2009/4/22 Neil Mitchell
I've got a multi-threaded application which occasionally generates failures in openFile. I haven't been able to reproduce the errors reliably, the code is way too large to send over, and any small attempts at invoking the same problem don't seem to work. Despite the uselessness of the bug report, I thought I'd share what I've seen and how I fixed it.
I have many threads, which read and write files. Every so often one thread will write a file, then another thread will read the same file - but fail during the open call. There are locks to ensure that the write call finishes before the read call begins. I modified the code to give:
do print ("READ START",x) ; res <- readFile x ; print ("READ STOP",x) ; return res
do print ("WRITE START",x); writeFile x src ; print ("WRITE STOP",x)

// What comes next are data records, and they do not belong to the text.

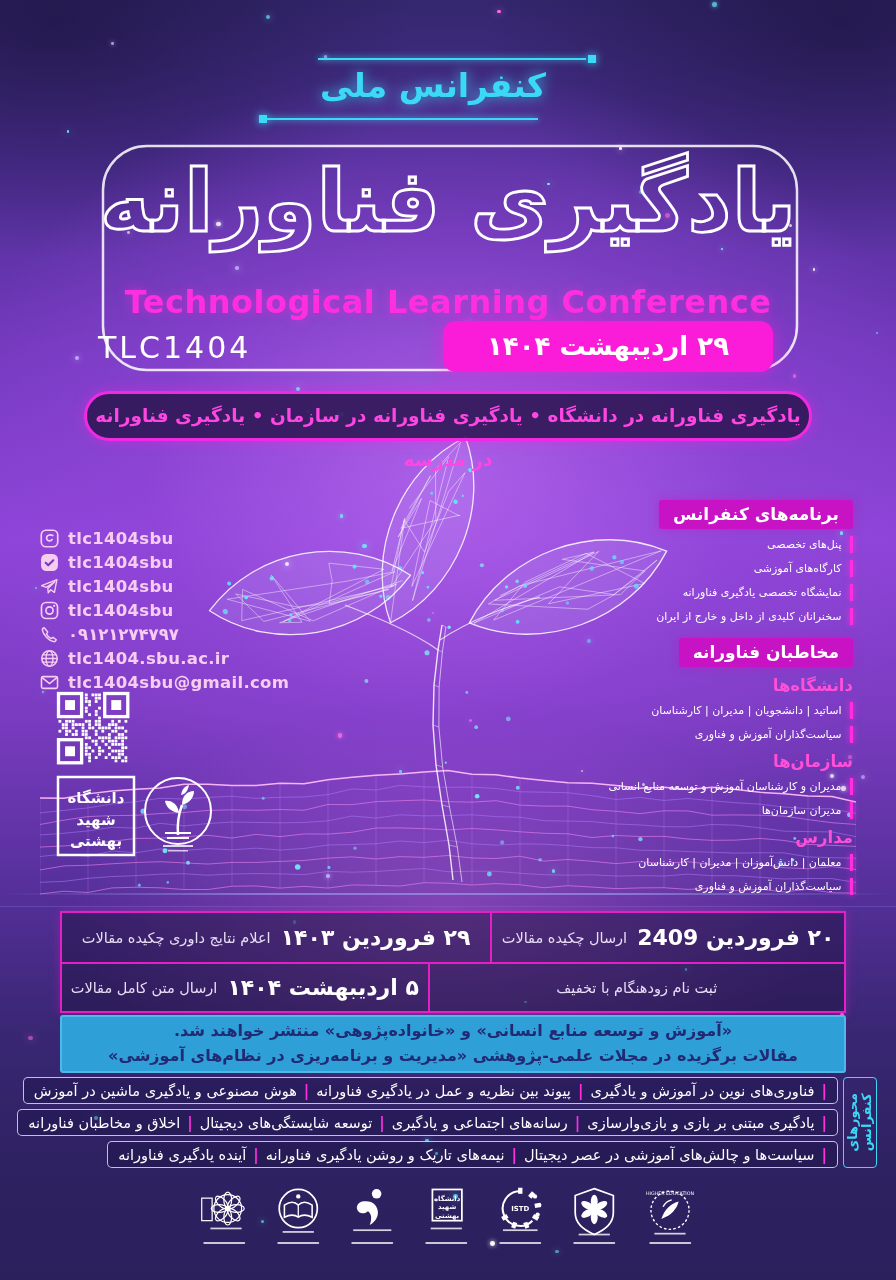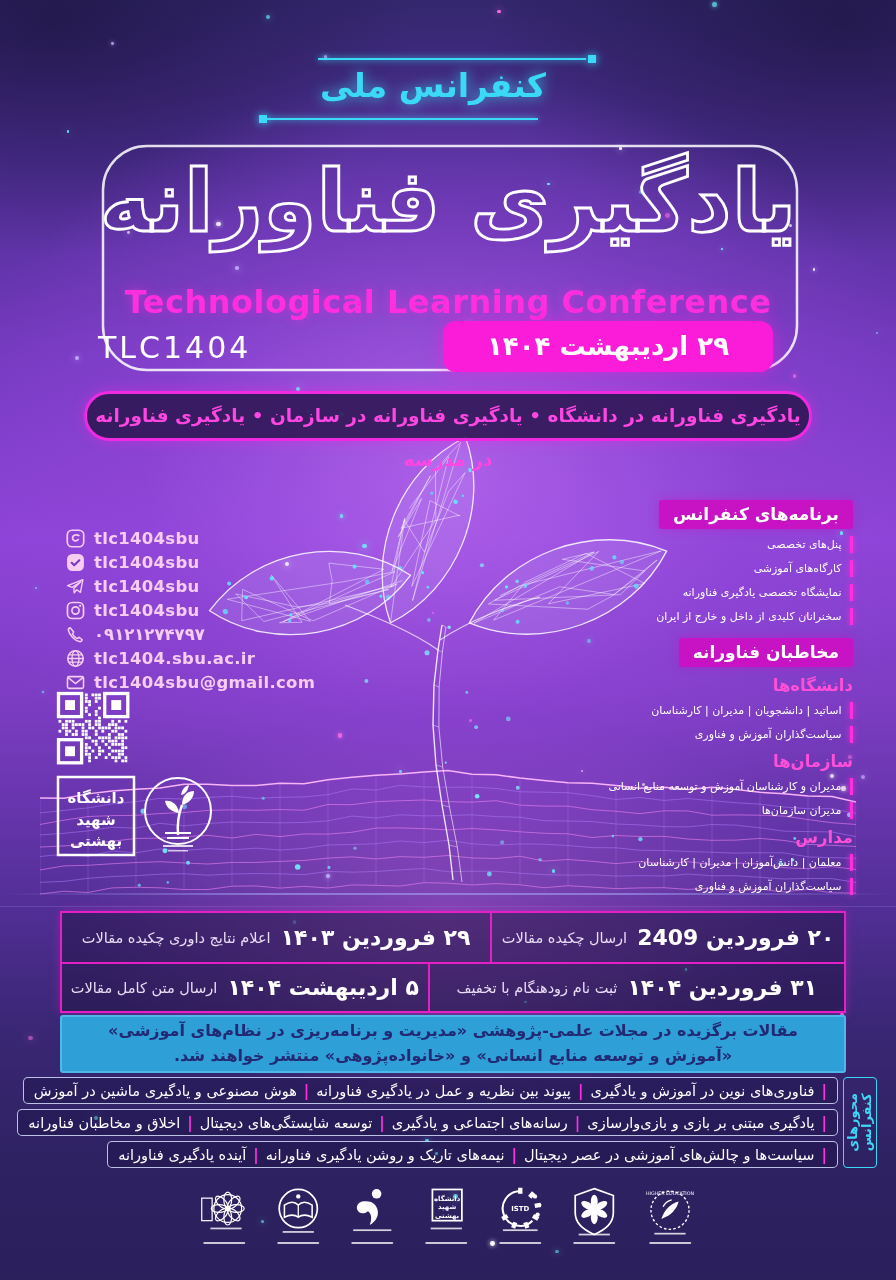--- a/index.html
+++ b/index.html
@@ -26,21 +26,21 @@
   .sub-en{position:absolute;left:60px;top:283px;width:776px;text-align:center;
     color:#ff2fdf;font-size:32px;font-weight:800;letter-spacing:.5px;text-shadow:0 0 12px rgba(255,47,223,.45);}
   .code{position:absolute;left:98px;top:330px;color:#ffffff;font-size:30px;font-weight:500;letter-spacing:3px;}
   .date-pill{position:absolute;left:443px;top:321px;width:330px;height:51px;border-radius:13px;
     background:#fb1cda;box-shadow:0 0 18px rgba(251,28,218,.55);
     color:#ffffff;font-size:26px;font-weight:700;direction:rtl;text-align:center;line-height:51px;}
   .tracks{position:absolute;left:84px;top:391px;width:728px;height:50px;border-radius:25px;
     border:3px solid #ef2ae0;background:rgba(44,22,82,.88);box-shadow:0 0 14px rgba(239,42,224,.45);
     color:#ff46e2;font-size:18.5px;font-weight:700;direction:rtl;text-align:center;line-height:44px;}
   
-  .contact{position:absolute;left:66px;top:529px;display:flex;flex-direction:column;gap:5px;}
+  .contact{position:absolute;left:40px;top:529px;display:flex;flex-direction:column;gap:5px;}
   .c-row{display:flex;align-items:center;gap:9px;height:19px;}
   .c-ic{width:19px;height:19px;flex:0 0 19px;}
   .c-ic svg{width:19px;height:19px;}
   .c-tx{color:#f6cdf1;font-size:16.5px;font-weight:600;letter-spacing:.3px;white-space:nowrap;}
   
   .sec-h{background:#c813c4;color:#ffffff;font-size:17px;font-weight:700;direction:rtl;
     padding:4px 14px 5px;border-radius:3px;box-shadow:0 0 10px rgba(200,19,196,.5);}
   .r-col{position:absolute;right:43px;display:flex;flex-direction:column;align-items:flex-end;}
   .r-item{display:flex;flex-direction:row-reverse;align-items:center;gap:8px;margin-top:7px;}
   .r-bar{width:3.5px;height:17px;background:#ff2fdf;box-shadow:0 0 6px #ff2fdf;}
@@ -746,33 +746,32 @@
           <span class="t-date">۲۰ فروردین 2409</span>
           <span class="t-label">ارسال چکیده مقالات</span>
         </div>
         <div class="t-cell">
           <span class="t-date">۲۹ فروردین ۱۴۰۳</span>
           <span class="t-label">اعلام نتایج داوری چکیده مقالات</span>
         </div>
       </div>
       <div class="t-row" style="grid-template-columns: 53% 47%;">
         <div class="t-cell">
-          <span class="t-date">۳۱ فروردین ۱۴۰۴</span>
           <span class="t-label">ثبت نام زودهنگام با تخفیف</span>
         </div>
         <div class="t-cell">
           <span class="t-date">۵ اردیبهشت ۱۴۰۴</span>
           <span class="t-label">ارسال متن کامل مقالات</span>
         </div>
       </div>
     </div>
 
   <div class="note">
+    <div>«آموزش و توسعه منابع انسانی» و «خانواده‌پژوهی» منتشر خواهند شد.</div>
     <div>مقالات برگزیده در مجلات علمی-پژوهشی «مدیریت و برنامه‌ریزی در نظام‌های آموزشی»</div>
-    <div>«آموزش و توسعه منابع انسانی» و «خانواده‌پژوهی» منتشر خواهند شد.</div>
   </div>
 
   <div class="topics" id="topics">
       <div class="topic-row">
         <span class="sep lead">|</span>
         <span class="topic-tx">فناوری‌های نوین در آموزش و یادگیری</span>
         <span class="sep">|</span>
         <span class="topic-tx">پیوند بین نظریه و عمل در یادگیری فناورانه</span>
         <span class="sep">|</span>
         <span class="topic-tx">هوش مصنوعی و یادگیری ماشین در آموزش</span>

I then get on the console:
WRITE START foo WRITE STOP foo READ START foo openFile doesn't have permission to open foo.
The writeFile/readFile are happening in different threads, and they usually succeed - but not always. The bug seems to go away when I add performGC just after writeFile. My guess is that something in the openFile/hClose pair isn't really closed until a garbage collection happens. All this is using GHC 6.10.2 on XP through Cygwin.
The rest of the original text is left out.